By Dharamraj Dhutia and Bhakti Tambe
       MUMBAI, Nov 1 (Reuters) - The decision by State Bank of
India, the country's top lender, to accept slightly
higher-than-expected yields at its Tier-II bond sale on
Wednesday is likely to push up the cost of borrowing for other
lenders, bankers said.
    SBI raised 100 billion rupees ($1.20 billion) through
15-year Tier-II bonds with a 10-year call option at an annual
coupon of 7.81%, compared with market expectations of between
7.72% and 7.78%.
    "The coupon was slightly higher than expectations. But
looking at the current scenario, we do not expect yields to see
any material downside in the near term," said Ajay Manglunia,
managing director and head of the investment grade group at JM
Financial.
        Canara Bank  CNBK.NS , Bank of India  BOI.NS  and IDFC
First Bank  IDFB.NS  are among the lenders looking to issue
Tier-II bonds in the coming weeks on expectations that interest
rates will remain elevated in the near term, merchant bankers
said.
    None of the banks replied to a Reuters email seeking
comment.
    SBI got bids worth 159.07 billion rupees, against its base
size of 40 billion rupees. It had received bids worth 83.05
billion rupees for a cut-off of up to 7.74%.

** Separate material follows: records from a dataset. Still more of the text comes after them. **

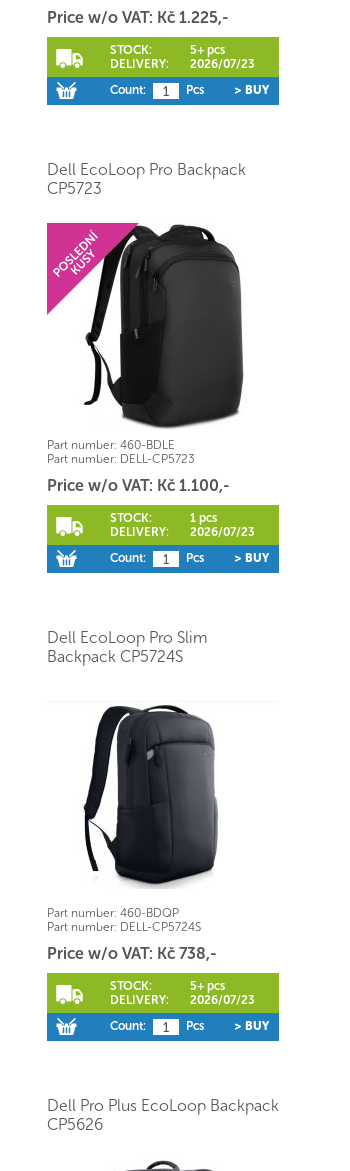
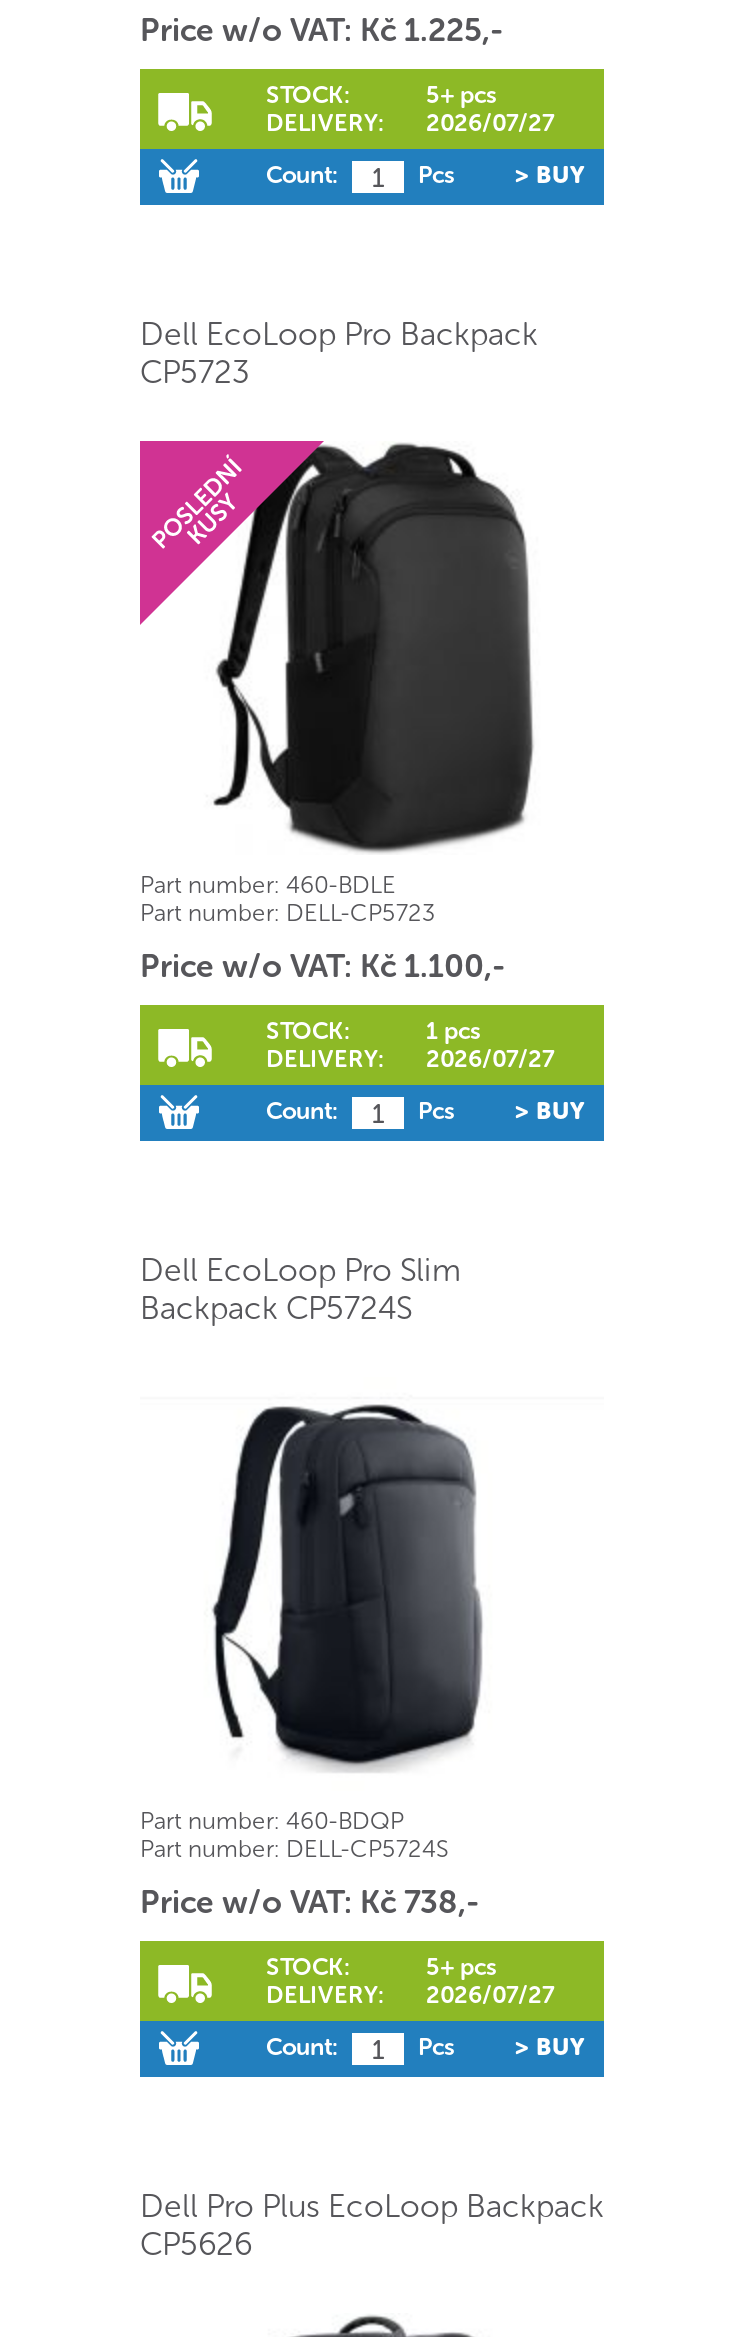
- DELIVERY: 2026/07/23
+ DELIVERY: 2026/07/27

- DELIVERY: 2026/07/23
+ DELIVERY: 2026/07/27

- DELIVERY: 2026/07/23
+ DELIVERY: 2026/07/27
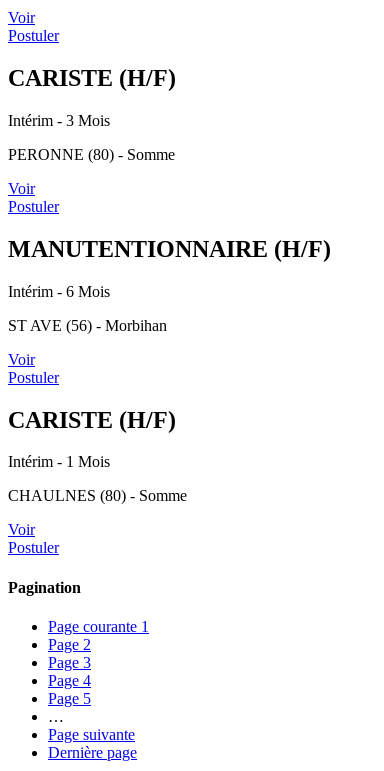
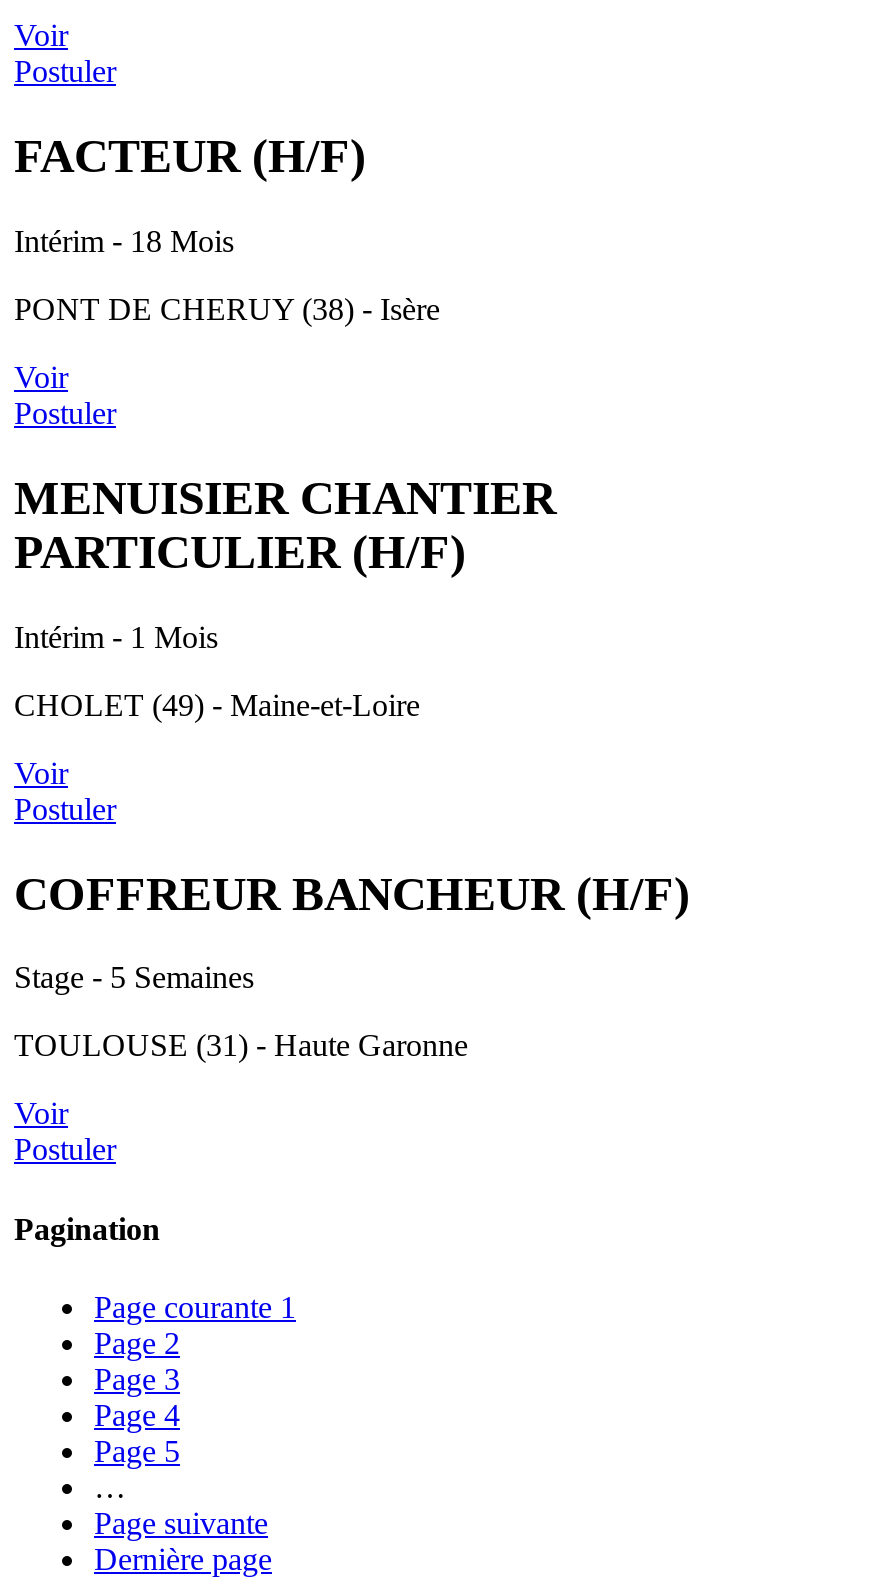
- CARISTE (H/F)
+ FACTEUR (H/F)

- Intérim - 3 Mois
+ Intérim - 18 Mois

- PERONNE (80) - Somme
+ PONT DE CHERUY (38) - Isère

- MANUTENTIONNAIRE (H/F)
+ MENUISIER CHANTIER
+ PARTICULIER (H/F)

- Intérim - 6 Mois
+ Intérim - 1 Mois

- ST AVE (56) - Morbihan
+ CHOLET (49) - Maine-et-Loire

- CARISTE (H/F)
+ COFFREUR BANCHEUR (H/F)

- Intérim - 1 Mois
+ Stage - 5 Semaines

- CHAULNES (80) - Somme
+ TOULOUSE (31) - Haute Garonne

    "Since we have the Federal Reserve policy later today, the
bank must not be wanting to come again to complete its planned
sale and hence, took the complete amount, even if it had to pay
slightly higher," one of the bankers said.
    Investors say that the rise in corporate debt yields is due
to the relatively narrower spread with government bond yields
and an oversupply of overall debt.
    Indian states have raised a larger-than-scheduled quantum of
funds via debt and the market expects further supply from the
central bank's announced central government debt sale.
    Indian states sold 10-year bonds in the 7.71%-7.77% band,
with the annualised yield still working out to be more than for
SBI's bond.
    "There is demand for corporate bonds," said Aneesh
Srivastava, executive director and chief investment officer at
Star Health Insurance.
    "But yields are still not attractive enough to go for these
papers in a big way."
 
 ($1 = 83.3072 Indian rupees)

 (Reporting by Dharamraj Dhutia; Editing by Savio D'Souza)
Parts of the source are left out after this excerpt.